GIVEN ENTRIES —

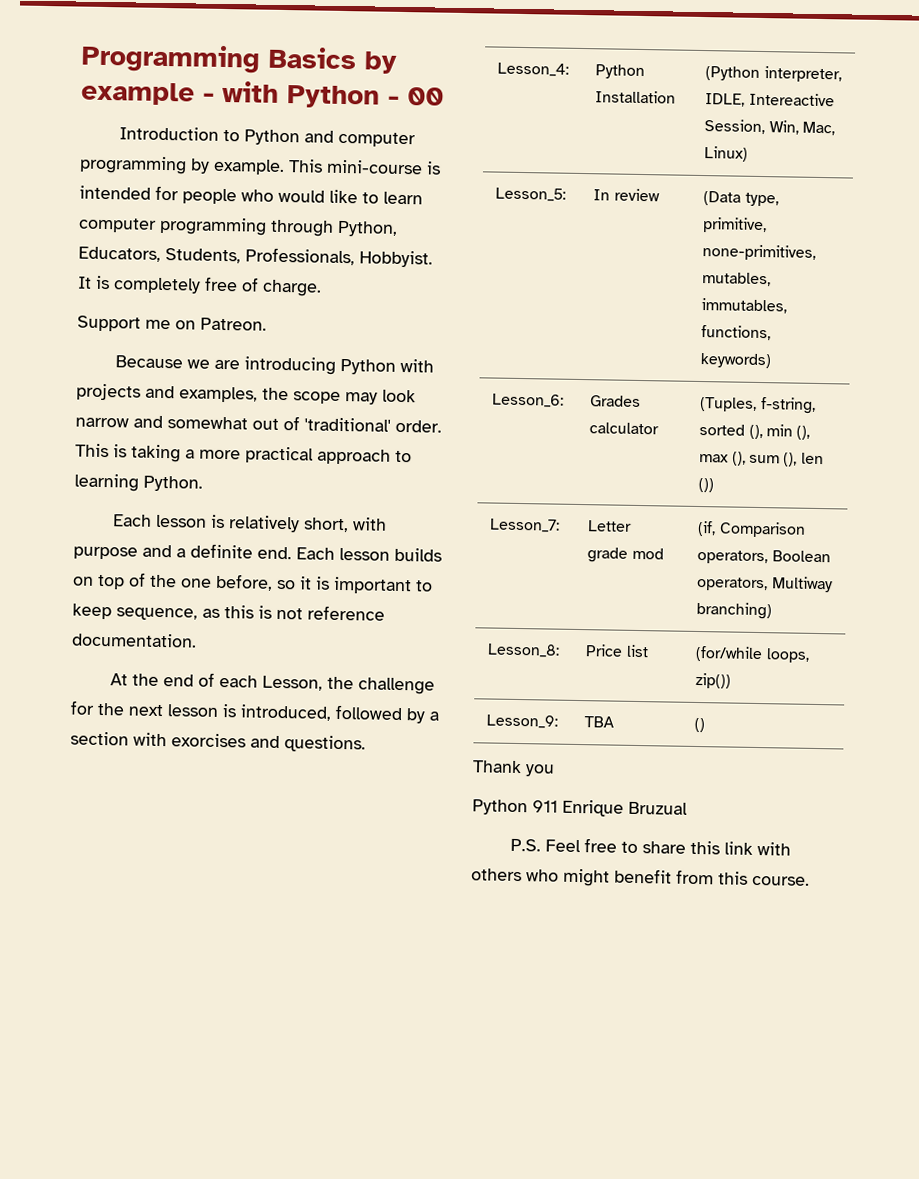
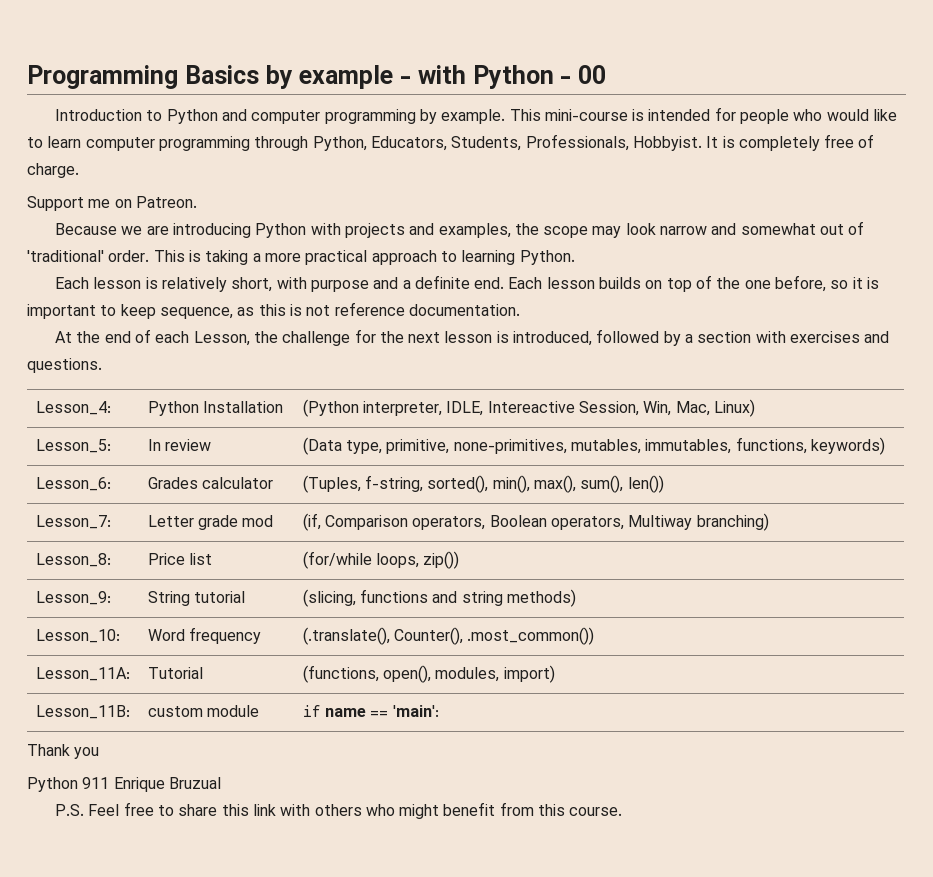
- At the end of each Lesson, the challenge for the next lesson is introduced, followed by a section with exorcises and questions.
+ At the end of each Lesson, the challenge for the next lesson is introduced, followed by a section with exercises and questions.
- Lesson_6: | Grades calculator | (Tuples, f-string, sorted (), min (), max (), sum (), len ())
+ Lesson_6: | Grades calculator | (Tuples, f-string, sorted(), min(), max(), sum(), len())
- Lesson_9: | TBA | ()
+ Lesson_9: | String tutorial | (slicing, functions and string methods)
+ Lesson_10: | Word frequency | (.translate(), Counter(), .most_common())
+ Lesson_11A: | Tutorial | (functions, open(), modules, import)
+ Lesson_11B: | custom module | if name == 'main':

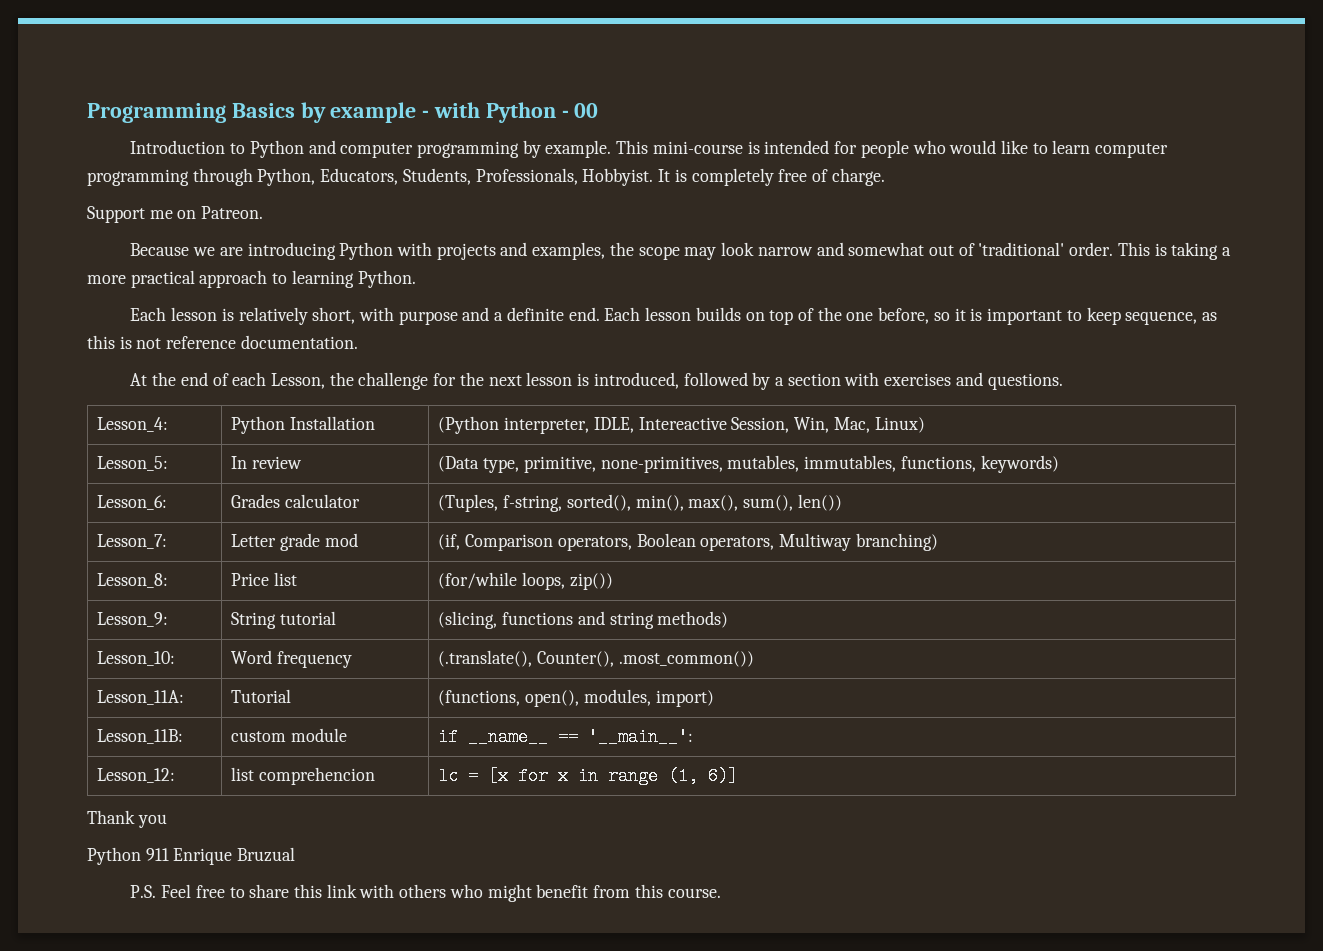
- Lesson_11B: | custom module | if name == 'main':
+ Lesson_11B: | custom module | if __name__ == '__main__':
+ Lesson_12: | list comprehencion | lc = [x for x in range (1, 6)]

WHAT IS EXPECTED — Your answer must reproduce exactly the lines from the line with "and string methods)" through the end of the material, both ends included, with every picture dropped.

RESPONSE TO THE EXERCISE —
+ Lesson_9: | String tutorial | (slicing, functions and string methods)
+ Lesson_10: | Word frequency | (.translate(), Counter(), .most_common())
+ Lesson_11A: | Tutorial | (functions, open(), modules, import)
+ Lesson_11B: | custom module | if name == 'main':

- Lesson_11B: | custom module | if name == 'main':
+ Lesson_11B: | custom module | if __name__ == '__main__':
+ Lesson_12: | list comprehencion | lc = [x for x in range (1, 6)]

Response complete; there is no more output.